Every record below must come back exactly as written, with the images dropped.

Entries supplied:
_ _ _ _ _ _ _

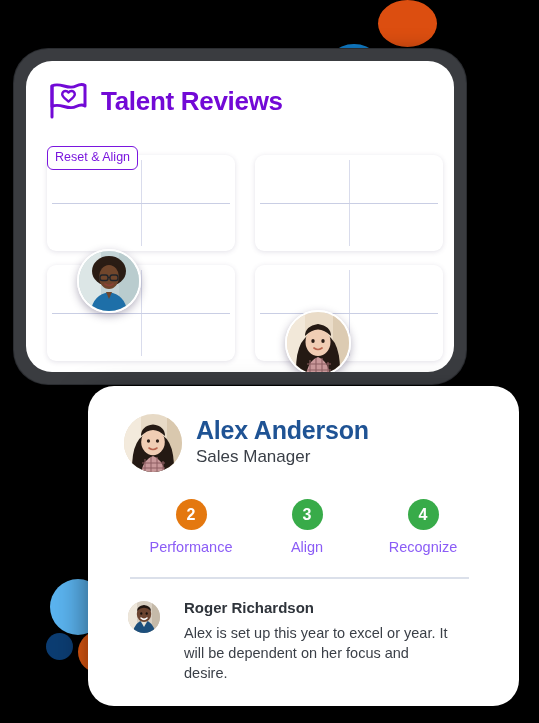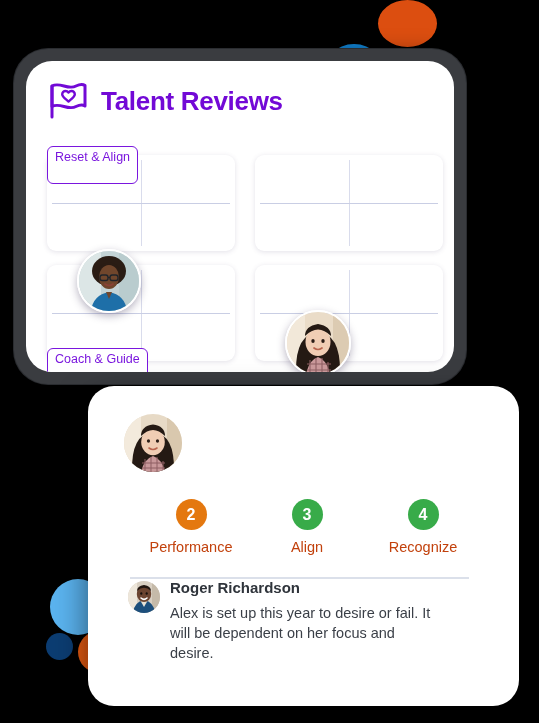--- a/index.html
+++ b/index.html
@@ -128,7 +128,7 @@
     color: #7A16DE;
     font-size: 12.5px;
     line-height: 1;
-    padding: 4px 7px 19px 7px;
+    padding: 4px 7px 5px 7px;
     white-space: nowrap;
     z-index: 6;
   }

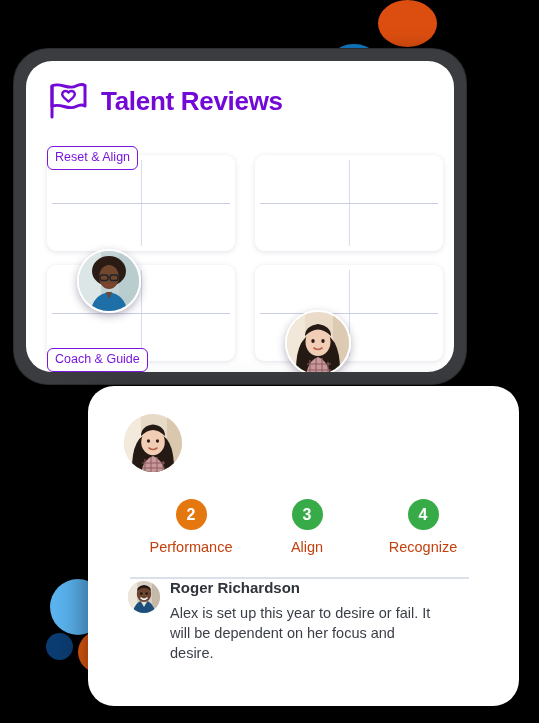--- a/index.html
+++ b/index.html
@@ -295,7 +295,6 @@
     </div>
 
     <div class="tag tag-reset">Reset &amp; Align</div>
-    <div class="tag tag-coach">Coach &amp; Guide</div>
 
     <div class="grid-avatar ga-1">
       <span>

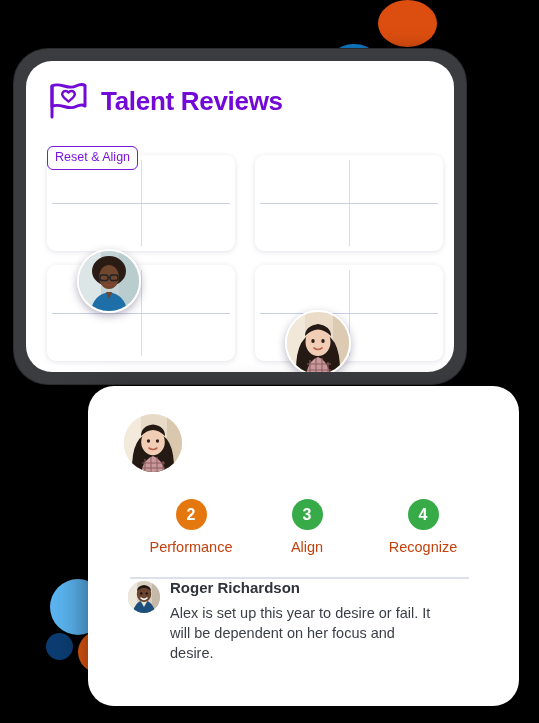--- a/index.html
+++ b/index.html
@@ -357,6 +357,10 @@
             </svg>
           </span>
         </div>
+        <div>
+          <div class="ov-name">Alex Anderson</div>
+          <div class="ov-role">Sales Manager</div>
+        </div>
       </div>
 
       <div class="scores">

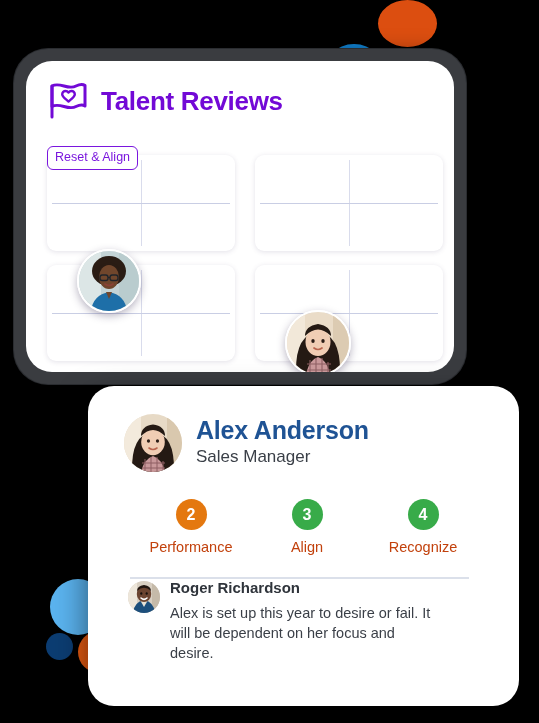--- a/index.html
+++ b/index.html
@@ -207,7 +207,7 @@
   .score-label {
     margin-top: 9px;
     font-size: 14.5px;
-    color: #c2410c;
+    color: #8b5cf6;
     white-space: nowrap;
   }
 

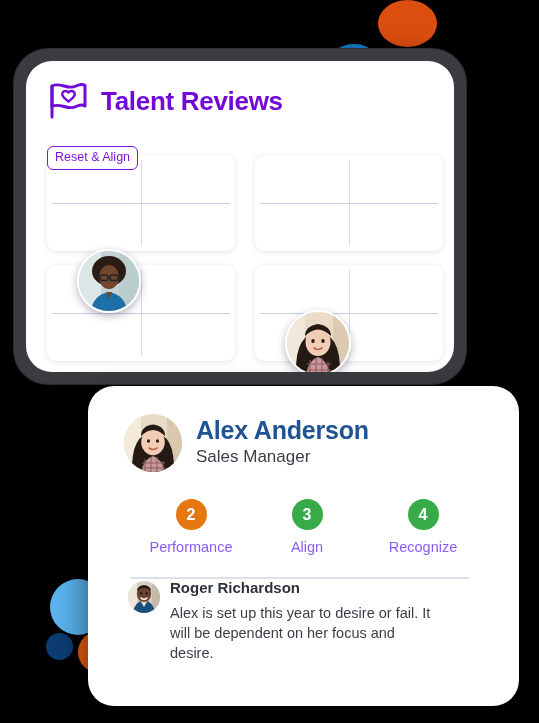--- a/index.html
+++ b/index.html
@@ -222,7 +222,8 @@
   
   .cmt {
     display: flex;
-    gap: 10px;
+    gap: 24px;
+    margin-top: 20px;
     margin-left: 4px;
   }
   .cmt-avatar {

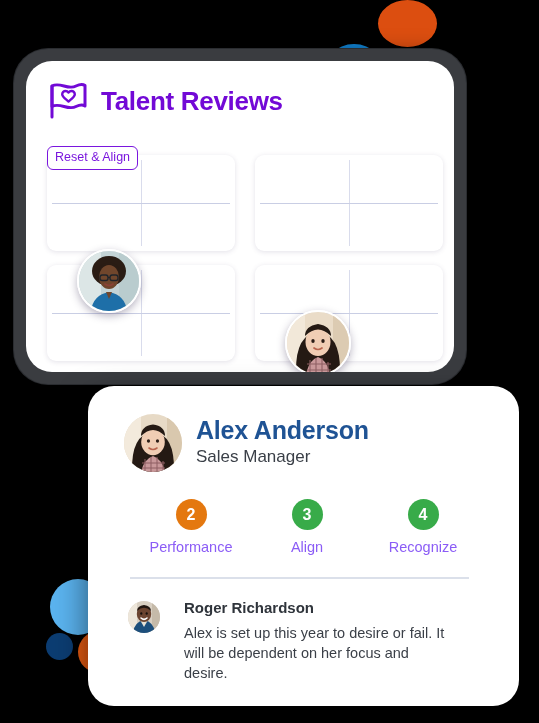--- a/index.html
+++ b/index.html
@@ -400,7 +400,7 @@
         </div>
         <div>
           <div class="cmt-author">Roger Richardson</div>
-          <div class="cmt-text">Alex is set up this year to desire or fail. It will be dependent on her focus and desire.</div>
+          <div class="cmt-text">Alex is set up this year to excel or year. It will be dependent on her focus and desire.</div>
         </div>
       </div>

_ _ _ _ _ _ _

Answer to this task:
--- a/index.html
+++ b/index.html
@@ -128,7 +128,7 @@
     color: #7A16DE;
     font-size: 12.5px;
     line-height: 1;
-    padding: 4px 7px 19px 7px;
+    padding: 4px 7px 5px 7px;
     white-space: nowrap;
     z-index: 6;
   }

--- a/index.html
+++ b/index.html
@@ -295,7 +295,6 @@
     </div>
 
     <div class="tag tag-reset">Reset &amp; Align</div>
-    <div class="tag tag-coach">Coach &amp; Guide</div>
 
     <div class="grid-avatar ga-1">
       <span>

--- a/index.html
+++ b/index.html
@@ -357,6 +357,10 @@
             </svg>
           </span>
         </div>
+        <div>
+          <div class="ov-name">Alex Anderson</div>
+          <div class="ov-role">Sales Manager</div>
+        </div>
       </div>
 
       <div class="scores">

--- a/index.html
+++ b/index.html
@@ -207,7 +207,7 @@
   .score-label {
     margin-top: 9px;
     font-size: 14.5px;
-    color: #c2410c;
+    color: #8b5cf6;
     white-space: nowrap;
   }
 

--- a/index.html
+++ b/index.html
@@ -222,7 +222,8 @@
   
   .cmt {
     display: flex;
-    gap: 10px;
+    gap: 24px;
+    margin-top: 20px;
     margin-left: 4px;
   }
   .cmt-avatar {

--- a/index.html
+++ b/index.html
@@ -400,7 +400,7 @@
         </div>
         <div>
           <div class="cmt-author">Roger Richardson</div>
-          <div class="cmt-text">Alex is set up this year to desire or fail. It will be dependent on her focus and desire.</div>
+          <div class="cmt-text">Alex is set up this year to excel or year. It will be dependent on her focus and desire.</div>
         </div>
       </div>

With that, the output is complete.